I am working on a basic blog-style website with articles and comments. I'm aware that similar software already exists (drupal, joomla) but I prefer to roll my own in this case, and besides, it's how I learn. :-)

Here are the basic table details:

Table Name: users
Purpose: Information about people with access to the system.
Column Names:
id
name
hashed_password
email
website
last_login_date
last_login_ip
permissions


Table Name: articles
Purpose: Articles published by people in users table.
Column Names:
id
title
users_id
date
content


Table Name: comments
Purpose: Comments on an article published by the public and users.
Column Names:
id
articles_id
comments_authors_id
date
comment


Table Name: comments_authors
Purpose: Information about people who commented on an article.
Column Names:
id
name
email
website


Work flow:
1.) A user, from the users table, publishes an article.
2.) The article is written to the articles table.
3.) John Doe, not a user, comments on the article.
4.) John's personal info is written to comments_authors.
5.) John's comment is written to the comments table.

Sounds good so far.
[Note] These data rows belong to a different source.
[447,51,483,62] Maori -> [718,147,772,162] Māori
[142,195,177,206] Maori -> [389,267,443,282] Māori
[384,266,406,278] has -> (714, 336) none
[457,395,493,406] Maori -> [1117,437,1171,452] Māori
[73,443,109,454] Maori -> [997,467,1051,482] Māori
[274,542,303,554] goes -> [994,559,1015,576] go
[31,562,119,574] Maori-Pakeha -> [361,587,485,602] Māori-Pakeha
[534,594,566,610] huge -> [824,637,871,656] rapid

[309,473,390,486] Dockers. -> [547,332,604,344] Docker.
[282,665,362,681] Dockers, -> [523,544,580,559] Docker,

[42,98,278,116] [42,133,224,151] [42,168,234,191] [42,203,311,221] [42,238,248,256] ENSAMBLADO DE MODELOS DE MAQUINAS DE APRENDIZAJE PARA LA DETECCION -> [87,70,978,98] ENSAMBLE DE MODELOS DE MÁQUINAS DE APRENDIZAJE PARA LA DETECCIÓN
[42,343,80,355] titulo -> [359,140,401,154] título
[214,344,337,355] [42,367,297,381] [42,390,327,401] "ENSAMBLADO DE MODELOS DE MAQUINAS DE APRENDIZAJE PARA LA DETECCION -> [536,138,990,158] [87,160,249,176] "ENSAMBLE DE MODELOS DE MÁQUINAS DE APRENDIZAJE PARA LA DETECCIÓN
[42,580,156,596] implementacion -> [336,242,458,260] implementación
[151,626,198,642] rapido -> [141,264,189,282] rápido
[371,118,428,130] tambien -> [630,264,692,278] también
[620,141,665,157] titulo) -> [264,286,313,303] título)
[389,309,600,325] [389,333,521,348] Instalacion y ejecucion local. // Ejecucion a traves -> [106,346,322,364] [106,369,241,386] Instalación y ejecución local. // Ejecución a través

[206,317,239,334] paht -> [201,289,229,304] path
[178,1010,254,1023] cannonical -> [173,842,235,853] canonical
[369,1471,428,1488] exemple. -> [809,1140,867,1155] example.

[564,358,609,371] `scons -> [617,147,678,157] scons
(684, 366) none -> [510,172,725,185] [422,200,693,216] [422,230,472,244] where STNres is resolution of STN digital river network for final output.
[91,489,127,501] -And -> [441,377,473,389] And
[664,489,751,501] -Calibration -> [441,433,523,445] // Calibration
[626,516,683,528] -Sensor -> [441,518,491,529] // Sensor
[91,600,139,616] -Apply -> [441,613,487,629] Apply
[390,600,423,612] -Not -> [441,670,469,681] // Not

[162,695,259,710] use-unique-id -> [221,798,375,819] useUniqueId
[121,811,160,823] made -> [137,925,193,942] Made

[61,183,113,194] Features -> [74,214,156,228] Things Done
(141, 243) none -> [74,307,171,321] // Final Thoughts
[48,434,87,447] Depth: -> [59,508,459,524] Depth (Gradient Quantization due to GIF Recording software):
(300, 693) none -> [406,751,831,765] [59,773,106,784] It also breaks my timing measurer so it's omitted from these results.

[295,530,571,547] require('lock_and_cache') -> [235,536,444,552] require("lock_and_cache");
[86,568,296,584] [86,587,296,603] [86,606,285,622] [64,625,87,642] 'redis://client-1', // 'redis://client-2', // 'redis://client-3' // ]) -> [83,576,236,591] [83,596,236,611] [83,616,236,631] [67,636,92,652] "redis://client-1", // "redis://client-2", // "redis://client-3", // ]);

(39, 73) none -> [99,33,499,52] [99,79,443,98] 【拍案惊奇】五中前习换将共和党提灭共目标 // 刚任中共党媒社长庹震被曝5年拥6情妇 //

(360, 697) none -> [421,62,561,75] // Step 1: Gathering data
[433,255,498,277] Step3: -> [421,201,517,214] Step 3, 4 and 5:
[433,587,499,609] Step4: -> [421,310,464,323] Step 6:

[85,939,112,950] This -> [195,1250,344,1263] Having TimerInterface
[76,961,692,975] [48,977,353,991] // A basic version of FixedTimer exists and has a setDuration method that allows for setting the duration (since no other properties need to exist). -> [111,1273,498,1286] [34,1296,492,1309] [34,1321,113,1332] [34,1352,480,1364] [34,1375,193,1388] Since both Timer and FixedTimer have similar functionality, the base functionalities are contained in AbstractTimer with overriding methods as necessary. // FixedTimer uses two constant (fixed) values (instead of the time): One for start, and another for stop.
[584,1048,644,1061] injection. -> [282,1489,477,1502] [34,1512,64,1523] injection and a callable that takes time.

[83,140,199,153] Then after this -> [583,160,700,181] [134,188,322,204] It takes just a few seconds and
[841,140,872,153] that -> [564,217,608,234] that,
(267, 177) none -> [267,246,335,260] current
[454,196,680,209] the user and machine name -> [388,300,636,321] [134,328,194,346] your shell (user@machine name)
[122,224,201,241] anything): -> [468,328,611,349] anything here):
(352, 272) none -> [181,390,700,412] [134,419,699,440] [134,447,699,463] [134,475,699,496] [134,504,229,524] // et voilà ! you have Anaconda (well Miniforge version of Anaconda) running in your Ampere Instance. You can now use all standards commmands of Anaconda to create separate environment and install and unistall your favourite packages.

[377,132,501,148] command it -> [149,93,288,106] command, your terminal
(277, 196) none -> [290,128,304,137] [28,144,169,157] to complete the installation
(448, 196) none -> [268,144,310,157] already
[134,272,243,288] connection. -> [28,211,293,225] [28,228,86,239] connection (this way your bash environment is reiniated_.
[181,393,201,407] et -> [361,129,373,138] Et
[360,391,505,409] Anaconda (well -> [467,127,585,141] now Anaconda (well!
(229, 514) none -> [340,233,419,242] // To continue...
Now consider this…

1.) A user, from the users table, comments on an article.
2.) The user's personal info is written to comments_authors.
3.) The user's comment is written to the comments table.


The Problem:
Now we have duplicate information about the user. :-(
The user's name, email address, and website url, are stored in the users table and the comments_authors table.


Is this an incorrect design? Is there a correct way instead?
A system with only a few users, maybe not worrying about.
A system with hundreds of users, well, that's a lot of duplicate data.

I really appreciate your help. Thanks!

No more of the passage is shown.